Re: [PATCH] kallsyms: Fix kallsyms_selftest failure

From: Petr Mladek
Date: Thu Sep 21 2023 - 16:40:20 EST


Adding live-patching list into Cc.

On Fri 2023-08-25 15:19:10, Leizhen (ThunderTown) wrote:
> On 2023/8/25 11:46, Yonghong Song wrote:
> > Kernel test robot reported a kallsyms_test failure when clang lto is
> > enabled (thin or full) and CONFIG_KALLSYMS_SELFTEST is also enabled.
> > I can reproduce in my local environment with the following error message
> > with thin lto:
> > [ 1.877897] kallsyms_selftest: Test for 1750th symbol failed: (tsc_cs_mark_unstable) addr=ffffffff81038090
> > [ 1.877901] kallsyms_selftest: abort
> >
> > It appears that commit 8cc32a9bbf29 ("kallsyms: strip LTO-only suffixes
> > from promoted global functions") caused the failure. Commit 8cc32a9bbf29
> > changed cleanup_symbol_name() based on ".llvm." instead of '.' where
> > ".llvm." is appended to a before-lto-optimization local symbol name.
> > We need to propagate such knowledge in kallsyms_selftest.c as well.
> >
> > Further more, compare_symbol_name() in kallsyms.c needs change as well.
> > In scripts/kallsyms.c, kallsyms_names and kallsyms_seqs_of_names are used
> > to record symbol names themselves and index to symbol names respectively.
> > For example:
> > kallsyms_names:
> > ...
> > __amd_smn_rw._entry <== seq 1000
> > __amd_smn_rw._entry.5 <== seq 1001
> > __amd_smn_rw.llvm.<hash> <== seq 1002
> > ...
> >
> > kallsyms_seqs_of_names are sorted based on cleanup_symbol_name() through, so
> > the order in kallsyms_seqs_of_names actually has
> >
> > index 1000: seq 1002 <== __amd_smn_rw.llvm.<hash> (actual symbol comparison using '__amd_smn_rw')
> > index 1001: seq 1000 <== __amd_smn_rw._entry
> > index 1002: seq 1001 <== __amd_smn_rw._entry.5
> >
> > Let us say at a particular point, at index 1000, symbol '__amd_smn_rw.llvm.<hash>'
> > is comparing to '__amd_smn_rw._entry' where '__amd_smn_rw._entry' is the one to
> > search e.g., with function kallsyms_on_each_match_symbol().

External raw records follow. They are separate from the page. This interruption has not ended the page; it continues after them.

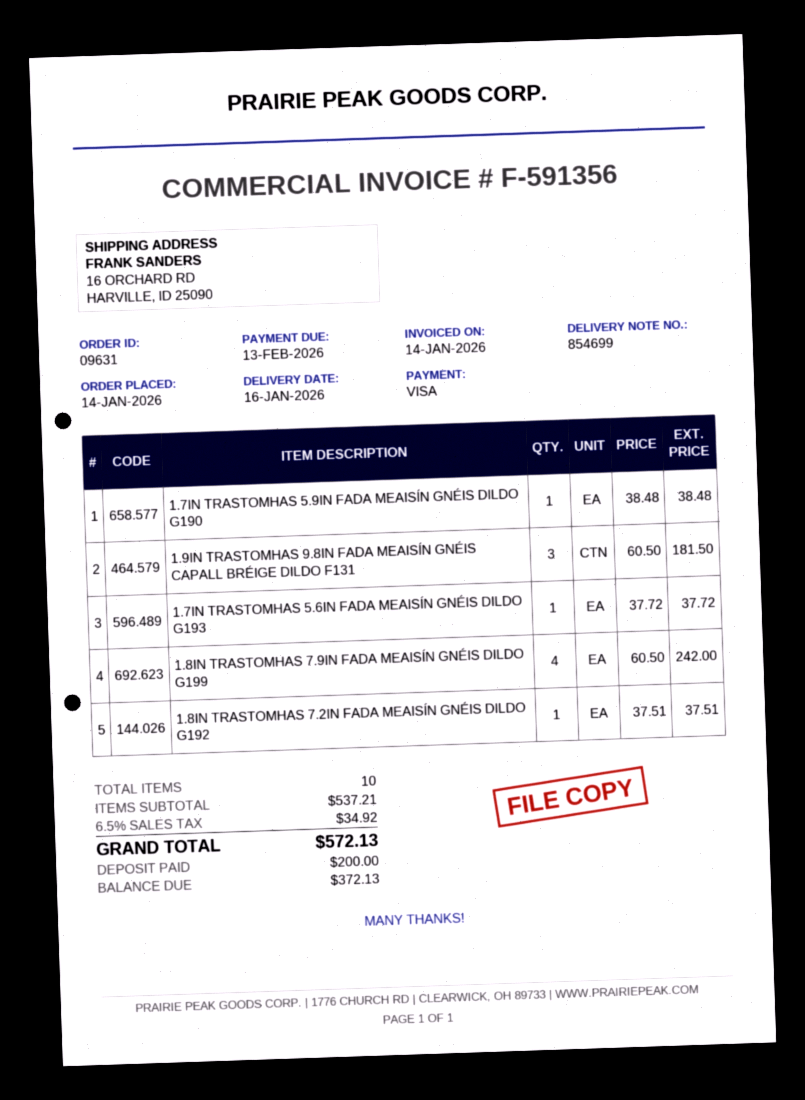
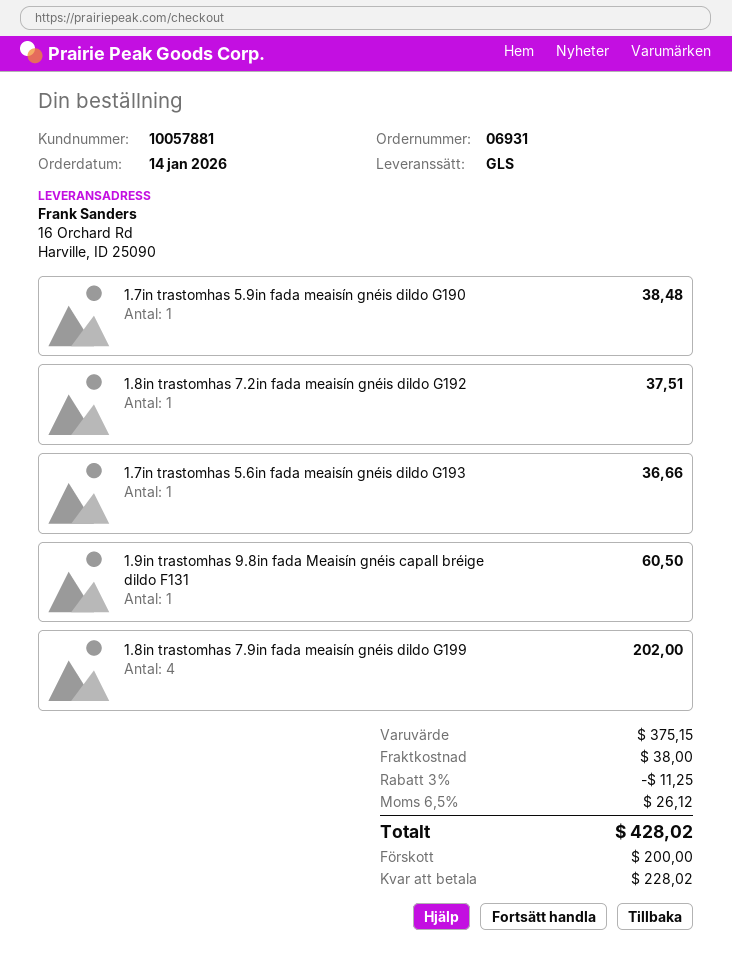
order number: 09631 -> 06931
1.9IN TRASTOMHAS 9.8IN FADA MEAISÍN GNÉIS CAPALL BRÉIGE DILDO F131: 3 for 181.50 -> 1 for 60.50
1.7IN TRASTOMHAS 5.6IN FADA MEAISÍN GNÉIS DILDO G193: 1 for 37.72 -> 1 for 36.66
1.8IN TRASTOMHAS 7.9IN FADA MEAISÍN GNÉIS DILDO G199: 4 for 242.00 -> 4 for 202.00
subtotal: 537.21 -> 375.15
discount: none -> 3% = 11.25
shipping: none -> 38.00
tax: 6.5% = 34.92 -> 6.5% = 26.12
total: 572.13 -> 428.02
balance: 372.13 -> 228.02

The current implementation
> > will find out '__amd_smn_rw._entry' is less than '__amd_smn_rw.llvm.<hash>' and
> > then continue to search e.g., index 999 and never found a match although the actual
> > index 1001 is a match.
> >
> > To fix this issue, let us do cleanup_symbol_name() first and then do comparison.
> > In the above case, comparing '__amd_smn_rw' vs '__amd_smn_rw._entry' and
> > '__amd_smn_rw._entry' being greater than '__amd_smn_rw', the next comparison will
> > be > index 1000 and eventually index 1001 will be hit an a match is found.
> >
> > For any symbols not having '.llvm.' substr, there is no functionality change
> > for compare_symbol_name().
>
> Reviewed-by: Zhen Lei <thunder.leizhen@xxxxxxxxxx>
>
> >
> > Fixes: 8cc32a9bbf29 ("kallsyms: strip LTO-only suffixes from promoted global functions")
> > Reported-by: kernel test robot <oliver.sang@xxxxxxxxx>
> > Closes: https://lore.kernel.org/oe-lkp/202308232200.1c932a90-oliver.sang@xxxxxxxxx
> > Signed-off-by: Yonghong Song <yonghong.song@xxxxxxxxx>
> > ---
> > kernel/kallsyms.c | 17 +++++++----------
> > kernel/kallsyms_selftest.c | 23 +----------------------
> > 2 files changed, 8 insertions(+), 32 deletions(-)
> >
> > diff --git a/kernel/kallsyms.c b/kernel/kallsyms.c
> > index 016d997131d4..e12d26c10dba 100644
> > --- a/kernel/kallsyms.c
> > +++ b/kernel/kallsyms.c
> > @@ -188,16 +188,13 @@ static bool cleanup_symbol_name(char *s)
> >
> > static int compare_symbol_name(const char *name, char *namebuf)
> > {
> > - int ret;
> > -
> > - ret = strcmp(name, namebuf);
> > - if (!ret)
> > - return ret;
> > -
> > - if (cleanup_symbol_name(namebuf) && !strcmp(name, namebuf))
> > - return 0;
> > -
> > - return ret;
> > + /* The kallsyms_seqs_of_names is sorted based on names after
> > + * cleanup_symbol_name() (see scripts/kallsyms.c) if clang lto is enabled.
> > + * To ensure correct bisection in kallsyms_lookup_names(), do
> > + * cleanup_symbol_name(namebuf) before comparing name and namebuf.
> > + */
> > + cleanup_symbol_name(namebuf);
> > + return strcmp(name, namebuf);
> > }

Hmm, I think that this is not the right fix.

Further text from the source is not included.